Father-figure-wise, Gately’s tried his best these last few sober months to fend off uninvited memories of his own grim conversations and interchanges with the M.P.

The wraith on the monitor now bends sharply at the waist, way over forward so his face is upside-down only cm. from Gately’s face—the wraith’s face is only about half the size of Gately’s face, and has no odor—and responds vehemently that No! No! Any conversation or interchange is better than none at all, to trust him on this, that the worst kind of gut-wrenching intergenerational interface is better than withdrawal or hiddenness on either side. The wraith apparently can’t tell the difference between Gately just thinking to himself and Gately using his brain-voice to sort of think at the wraith.

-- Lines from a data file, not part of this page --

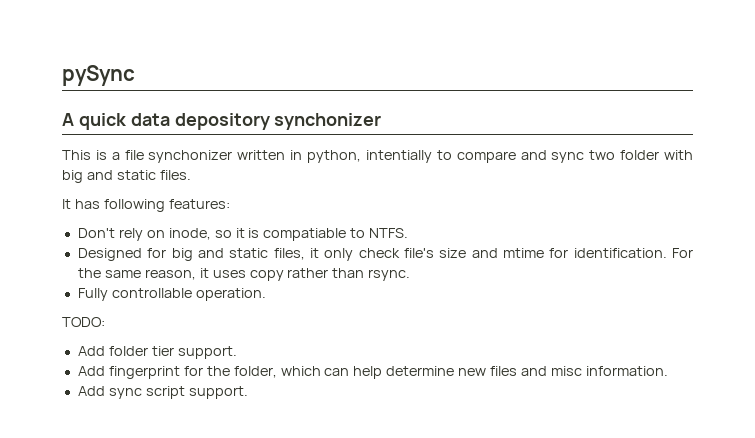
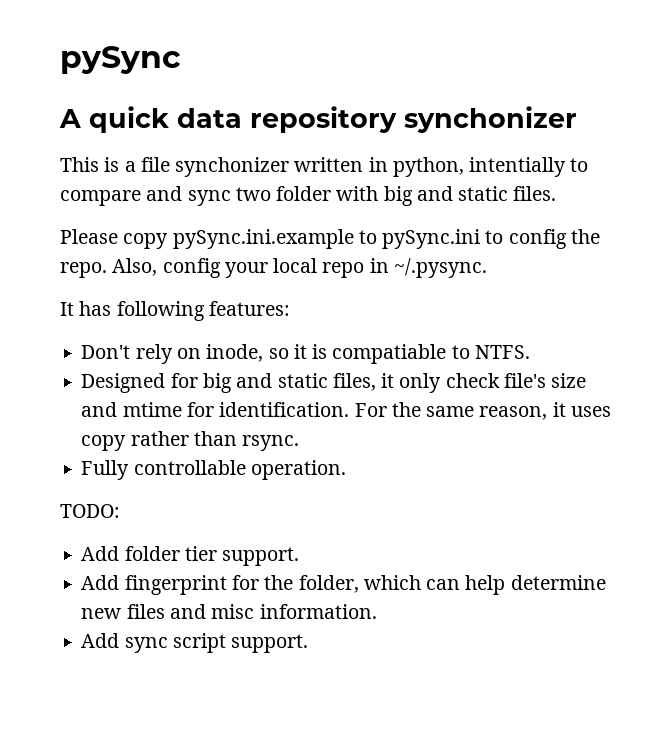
- A quick data depository synchonizer
+ A quick data repository synchonizer
+ Please copy pySync.ini.example to pySync.ini to config the repo. Also, config your local repo in ~/.pysync.

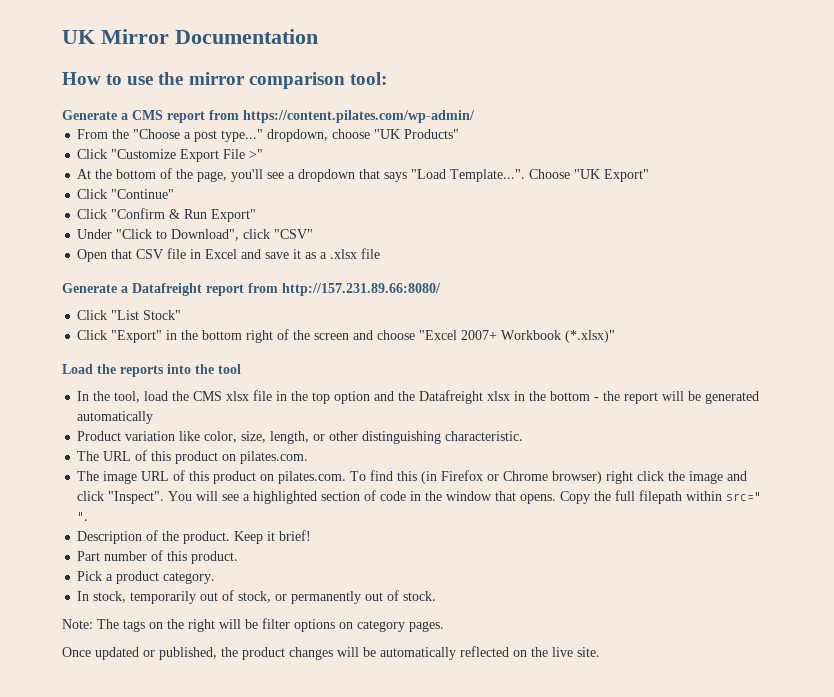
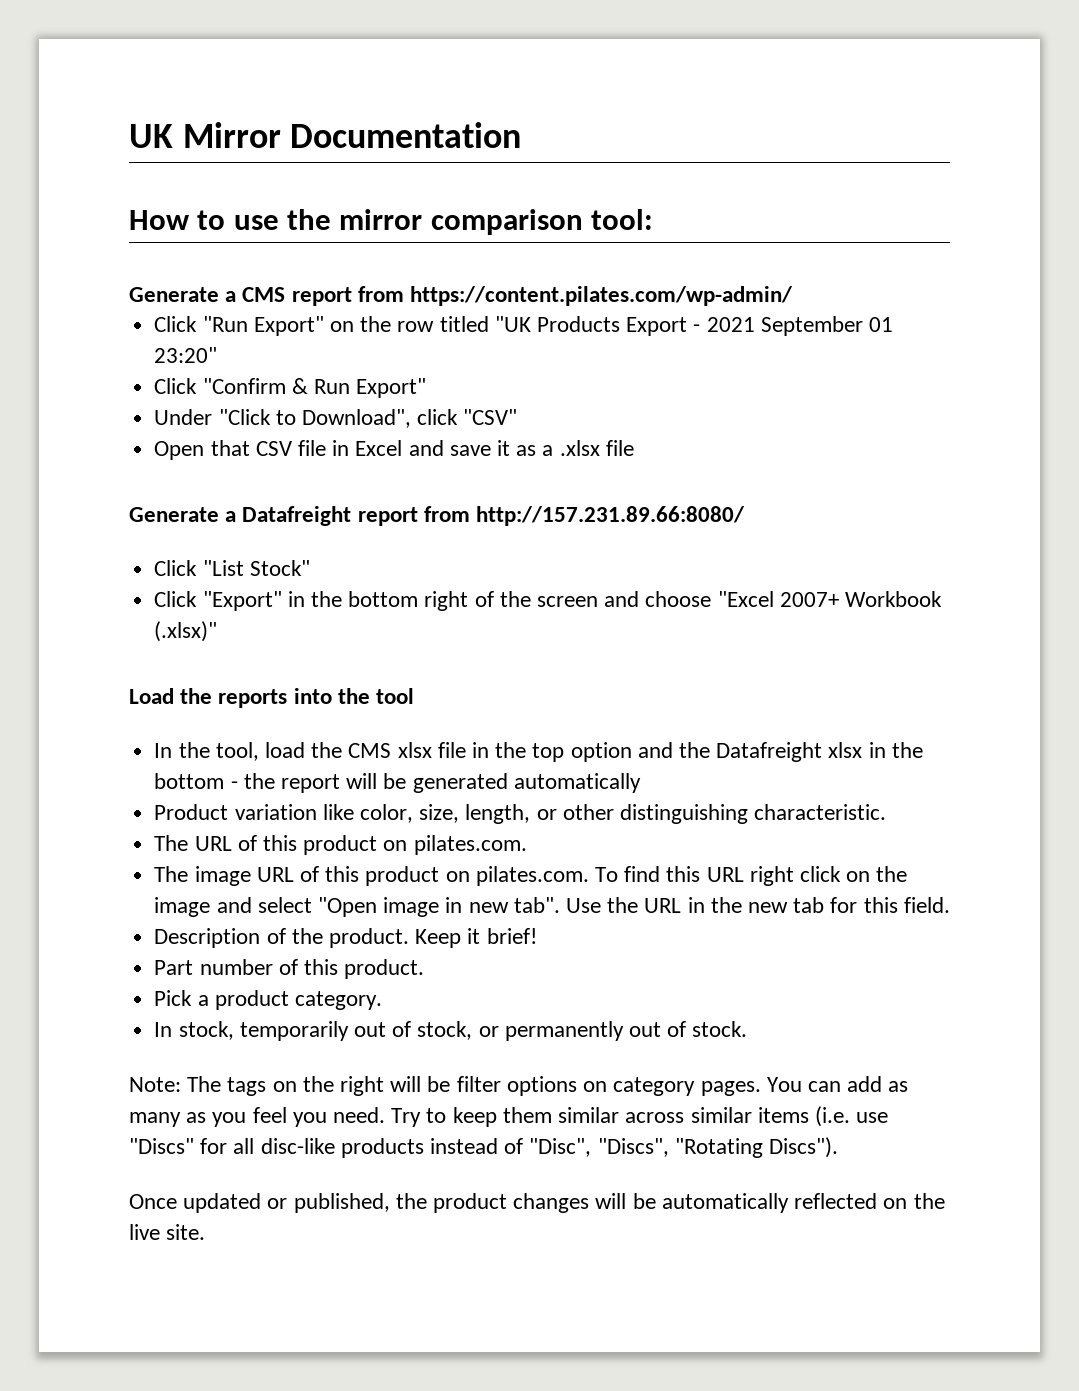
- From the "Choose a post type..." dropdown, choose "UK Products"
- Click "Customize Export File >"
- At the bottom of the page, you'll see a dropdown that says "Load Template...". Choose "UK Export"
- Click "Continue"
+ Click "Run Export" on the row titled "UK Products Export - 2021 September 01 23:20"
- Click "Export" in the bottom right of the screen and choose "Excel 2007+ Workbook (*.xlsx)"
+ Click "Export" in the bottom right of the screen and choose "Excel 2007+ Workbook (.xlsx)"
- The image URL of this product on pilates.com. To find this (in Firefox or Chrome browser) right click the image and click "Inspect". You will see a highlighted section of code in the window that opens. Copy the full filepath within src=" ".
+ The image URL of this product on pilates.com. To find this URL right click on the image and select "Open image in new tab". Use the URL in the new tab for this field.
+ You can add as many as you feel you need. Try to keep them similar across similar items (i.e. use "Discs" for all disc-like products instead of "Disc", "Discs", "Rotating Discs").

His shoulder suddenly sends up a flare of pain so sickening Gately’s afraid he might shit the bed. The wraith gasps and almost falls off the monitor as if he can totally empathize with the dextral flare. Gately wonders if the wraith has to endure the same pain as Gately in order to hear his brain-voice and have a conversation with him. Even in a dream, that’d be a higher price than anybody’s ever paid to interface with D.W. Gately.

* Or possibly Babel.
** Boston AA slogan meaning trying to quit addictive Substance-use without working any kind of Recovery Program.